**Task goal**: Every line below between the one holding "SILLA EASTWOOD | PROVEEDOR: VAZQUEZ-JULIÁN" and the one holding "column Threshold (est.)", inclusive, should be copied exactly, and no other line.

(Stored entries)
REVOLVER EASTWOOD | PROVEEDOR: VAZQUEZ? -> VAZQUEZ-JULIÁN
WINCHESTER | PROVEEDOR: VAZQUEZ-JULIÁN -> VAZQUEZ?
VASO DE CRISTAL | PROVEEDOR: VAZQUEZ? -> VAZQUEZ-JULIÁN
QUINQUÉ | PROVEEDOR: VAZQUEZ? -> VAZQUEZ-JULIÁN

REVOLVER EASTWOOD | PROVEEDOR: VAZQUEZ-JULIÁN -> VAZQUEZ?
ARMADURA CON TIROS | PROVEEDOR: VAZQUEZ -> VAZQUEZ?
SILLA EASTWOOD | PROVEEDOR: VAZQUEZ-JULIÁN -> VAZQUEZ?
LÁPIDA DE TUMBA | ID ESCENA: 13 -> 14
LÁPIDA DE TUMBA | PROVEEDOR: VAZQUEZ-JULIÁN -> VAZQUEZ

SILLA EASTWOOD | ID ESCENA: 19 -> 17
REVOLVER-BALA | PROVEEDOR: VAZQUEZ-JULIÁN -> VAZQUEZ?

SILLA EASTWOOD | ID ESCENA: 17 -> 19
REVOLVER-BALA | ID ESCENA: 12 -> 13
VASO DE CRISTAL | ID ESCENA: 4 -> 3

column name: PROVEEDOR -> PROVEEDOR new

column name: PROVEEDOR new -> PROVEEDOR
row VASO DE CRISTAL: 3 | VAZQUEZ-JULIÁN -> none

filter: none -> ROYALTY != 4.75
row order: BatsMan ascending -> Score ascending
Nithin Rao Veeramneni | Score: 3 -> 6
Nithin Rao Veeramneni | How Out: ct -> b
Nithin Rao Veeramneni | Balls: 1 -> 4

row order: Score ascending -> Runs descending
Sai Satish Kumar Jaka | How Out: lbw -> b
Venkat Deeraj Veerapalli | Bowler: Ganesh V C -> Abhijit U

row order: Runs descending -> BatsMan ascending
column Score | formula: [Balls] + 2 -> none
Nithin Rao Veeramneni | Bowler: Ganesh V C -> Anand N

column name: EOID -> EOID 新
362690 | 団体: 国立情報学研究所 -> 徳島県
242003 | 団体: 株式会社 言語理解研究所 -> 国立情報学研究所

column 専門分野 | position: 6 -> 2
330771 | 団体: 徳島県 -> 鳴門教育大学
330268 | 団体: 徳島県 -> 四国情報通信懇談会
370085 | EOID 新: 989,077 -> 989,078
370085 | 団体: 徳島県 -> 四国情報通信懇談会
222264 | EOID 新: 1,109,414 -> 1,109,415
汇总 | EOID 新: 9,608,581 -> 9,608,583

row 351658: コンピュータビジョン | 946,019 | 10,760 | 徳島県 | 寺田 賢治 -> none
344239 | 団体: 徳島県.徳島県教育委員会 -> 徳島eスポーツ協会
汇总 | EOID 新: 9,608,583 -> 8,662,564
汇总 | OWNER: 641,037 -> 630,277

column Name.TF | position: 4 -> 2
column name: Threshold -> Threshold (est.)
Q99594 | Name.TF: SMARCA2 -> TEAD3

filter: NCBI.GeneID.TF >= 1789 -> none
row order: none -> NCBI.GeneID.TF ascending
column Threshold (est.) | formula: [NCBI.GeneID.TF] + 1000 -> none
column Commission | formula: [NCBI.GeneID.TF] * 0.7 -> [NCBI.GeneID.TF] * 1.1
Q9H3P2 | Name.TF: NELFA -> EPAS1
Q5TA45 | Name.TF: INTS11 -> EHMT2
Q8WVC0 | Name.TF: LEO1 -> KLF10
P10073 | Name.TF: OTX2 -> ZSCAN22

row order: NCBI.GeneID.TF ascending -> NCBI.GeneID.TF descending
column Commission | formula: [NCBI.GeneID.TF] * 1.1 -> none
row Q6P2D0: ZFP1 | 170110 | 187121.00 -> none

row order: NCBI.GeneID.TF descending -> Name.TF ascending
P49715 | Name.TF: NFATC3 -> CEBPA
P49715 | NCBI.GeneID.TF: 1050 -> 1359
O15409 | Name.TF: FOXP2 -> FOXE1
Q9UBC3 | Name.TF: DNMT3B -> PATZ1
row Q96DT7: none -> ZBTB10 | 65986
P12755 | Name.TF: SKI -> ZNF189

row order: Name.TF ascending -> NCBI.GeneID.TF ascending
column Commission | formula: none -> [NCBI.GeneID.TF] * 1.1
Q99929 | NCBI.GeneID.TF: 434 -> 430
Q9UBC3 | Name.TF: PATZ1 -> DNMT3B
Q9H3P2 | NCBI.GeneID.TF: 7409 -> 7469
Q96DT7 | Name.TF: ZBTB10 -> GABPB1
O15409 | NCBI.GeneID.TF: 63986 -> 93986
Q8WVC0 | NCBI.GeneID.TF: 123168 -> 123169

**Solved exercise**:
SILLA EASTWOOD | PROVEEDOR: VAZQUEZ-JULIÁN -> VAZQUEZ?
LÁPIDA DE TUMBA | ID ESCENA: 13 -> 14
LÁPIDA DE TUMBA | PROVEEDOR: VAZQUEZ-JULIÁN -> VAZQUEZ

SILLA EASTWOOD | ID ESCENA: 19 -> 17
REVOLVER-BALA | PROVEEDOR: VAZQUEZ-JULIÁN -> VAZQUEZ?

SILLA EASTWOOD | ID ESCENA: 17 -> 19
REVOLVER-BALA | ID ESCENA: 12 -> 13
VASO DE CRISTAL | ID ESCENA: 4 -> 3

column name: PROVEEDOR -> PROVEEDOR new

column name: PROVEEDOR new -> PROVEEDOR
row VASO DE CRISTAL: 3 | VAZQUEZ-JULIÁN -> none

filter: none -> ROYALTY != 4.75
row order: BatsMan ascending -> Score ascending
Nithin Rao Veeramneni | Score: 3 -> 6
Nithin Rao Veeramneni | How Out: ct -> b
Nithin Rao Veeramneni | Balls: 1 -> 4

row order: Score ascending -> Runs descending
Sai Satish Kumar Jaka | How Out: lbw -> b
Venkat Deeraj Veerapalli | Bowler: Ganesh V C -> Abhijit U

row order: Runs descending -> BatsMan ascending
column Score | formula: [Balls] + 2 -> none
Nithin Rao Veeramneni | Bowler: Ganesh V C -> Anand N

column name: EOID -> EOID 新
362690 | 団体: 国立情報学研究所 -> 徳島県
242003 | 団体: 株式会社 言語理解研究所 -> 国立情報学研究所

column 専門分野 | position: 6 -> 2
330771 | 団体: 徳島県 -> 鳴門教育大学
330268 | 団体: 徳島県 -> 四国情報通信懇談会
370085 | EOID 新: 989,077 -> 989,078
370085 | 団体: 徳島県 -> 四国情報通信懇談会
222264 | EOID 新: 1,109,414 -> 1,109,415
汇总 | EOID 新: 9,608,581 -> 9,608,583

row 351658: コンピュータビジョン | 946,019 | 10,760 | 徳島県 | 寺田 賢治 -> none
344239 | 団体: 徳島県.徳島県教育委員会 -> 徳島eスポーツ協会
汇总 | EOID 新: 9,608,583 -> 8,662,564
汇总 | OWNER: 641,037 -> 630,277

column Name.TF | position: 4 -> 2
column name: Threshold -> Threshold (est.)
Q99594 | Name.TF: SMARCA2 -> TEAD3

filter: NCBI.GeneID.TF >= 1789 -> none
row order: none -> NCBI.GeneID.TF ascending
column Threshold (est.) | formula: [NCBI.GeneID.TF] + 1000 -> none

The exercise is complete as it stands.